What the task requires:
Make an exact copy of the data below, leaving out every picture.

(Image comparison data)
┄┄┄┄┄┄┄┄┄┄┄┄┄┄┄┄┄┄┄┄

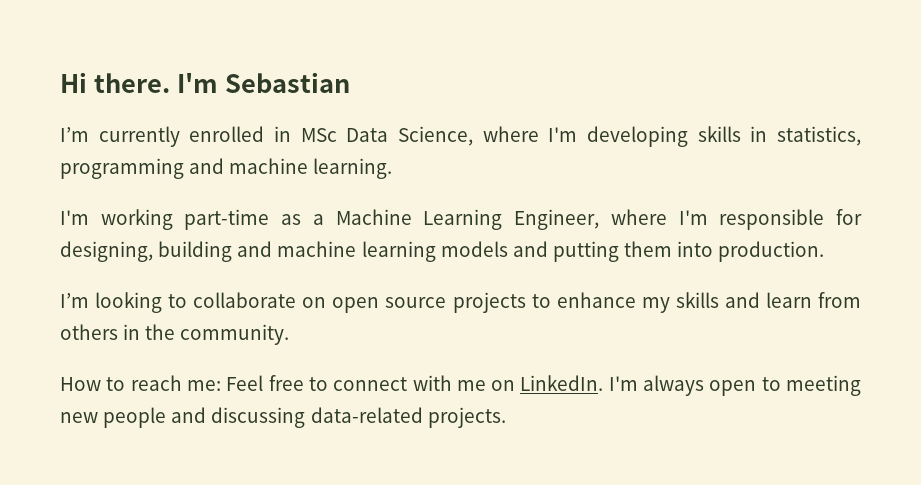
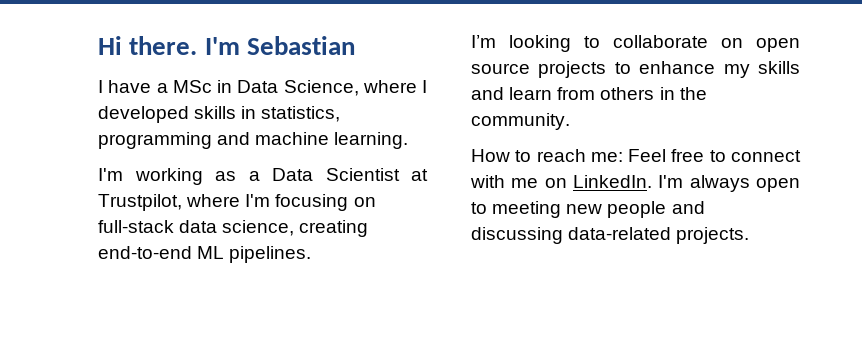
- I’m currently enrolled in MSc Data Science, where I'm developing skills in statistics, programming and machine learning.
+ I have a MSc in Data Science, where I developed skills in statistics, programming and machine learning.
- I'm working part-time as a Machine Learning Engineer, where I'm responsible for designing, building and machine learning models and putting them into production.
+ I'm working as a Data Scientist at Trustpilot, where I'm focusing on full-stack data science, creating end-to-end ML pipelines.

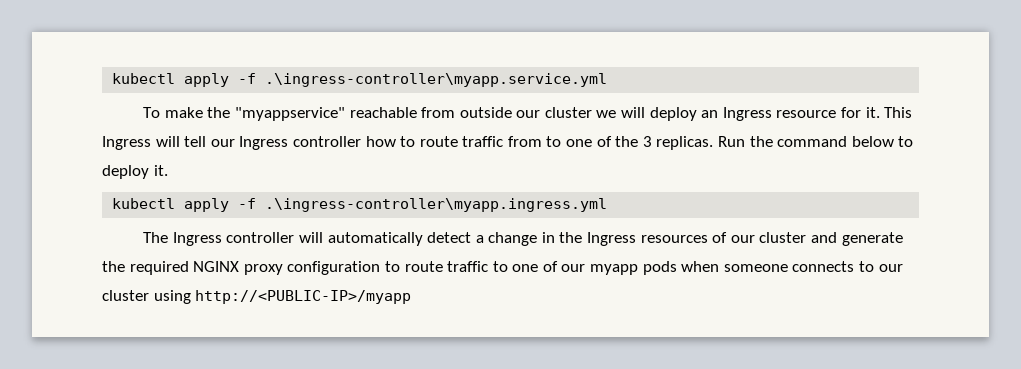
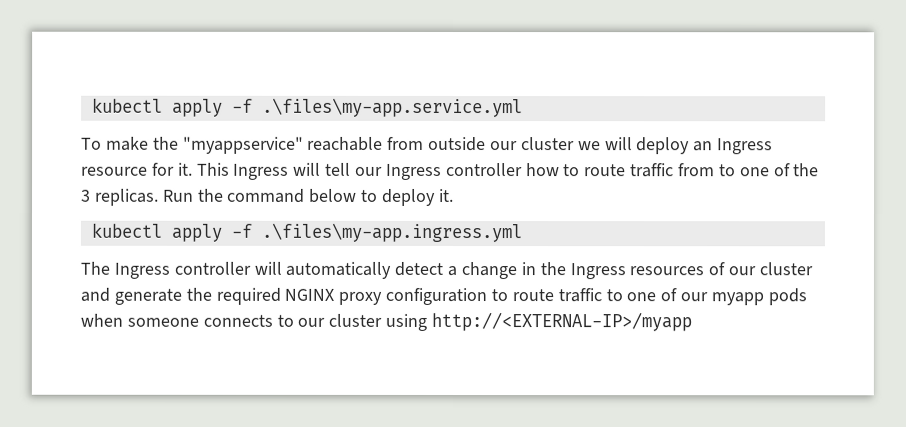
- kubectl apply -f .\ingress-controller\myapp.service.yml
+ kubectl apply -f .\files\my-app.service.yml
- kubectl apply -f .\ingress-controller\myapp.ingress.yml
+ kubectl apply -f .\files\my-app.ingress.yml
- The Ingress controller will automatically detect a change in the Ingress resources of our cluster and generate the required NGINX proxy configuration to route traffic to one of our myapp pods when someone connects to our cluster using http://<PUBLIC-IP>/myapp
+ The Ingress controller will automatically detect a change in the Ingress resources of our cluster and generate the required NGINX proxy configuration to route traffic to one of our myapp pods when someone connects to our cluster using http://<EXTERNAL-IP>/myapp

┄┄┄┄┄┄┄┄┄┄┄┄┄┄┄┄┄┄┄┄

Written reply:
- I’m currently enrolled in MSc Data Science, where I'm developing skills in statistics, programming and machine learning.
+ I have a MSc in Data Science, where I developed skills in statistics, programming and machine learning.
- I'm working part-time as a Machine Learning Engineer, where I'm responsible for designing, building and machine learning models and putting them into production.
+ I'm working as a Data Scientist at Trustpilot, where I'm focusing on full-stack data science, creating end-to-end ML pipelines.

- kubectl apply -f .\ingress-controller\myapp.service.yml
+ kubectl apply -f .\files\my-app.service.yml
- kubectl apply -f .\ingress-controller\myapp.ingress.yml
+ kubectl apply -f .\files\my-app.ingress.yml
- The Ingress controller will automatically detect a change in the Ingress resources of our cluster and generate the required NGINX proxy configuration to route traffic to one of our myapp pods when someone connects to our cluster using http://<PUBLIC-IP>/myapp
+ The Ingress controller will automatically detect a change in the Ingress resources of our cluster and generate the required NGINX proxy configuration to route traffic to one of our myapp pods when someone connects to our cluster using http://<EXTERNAL-IP>/myapp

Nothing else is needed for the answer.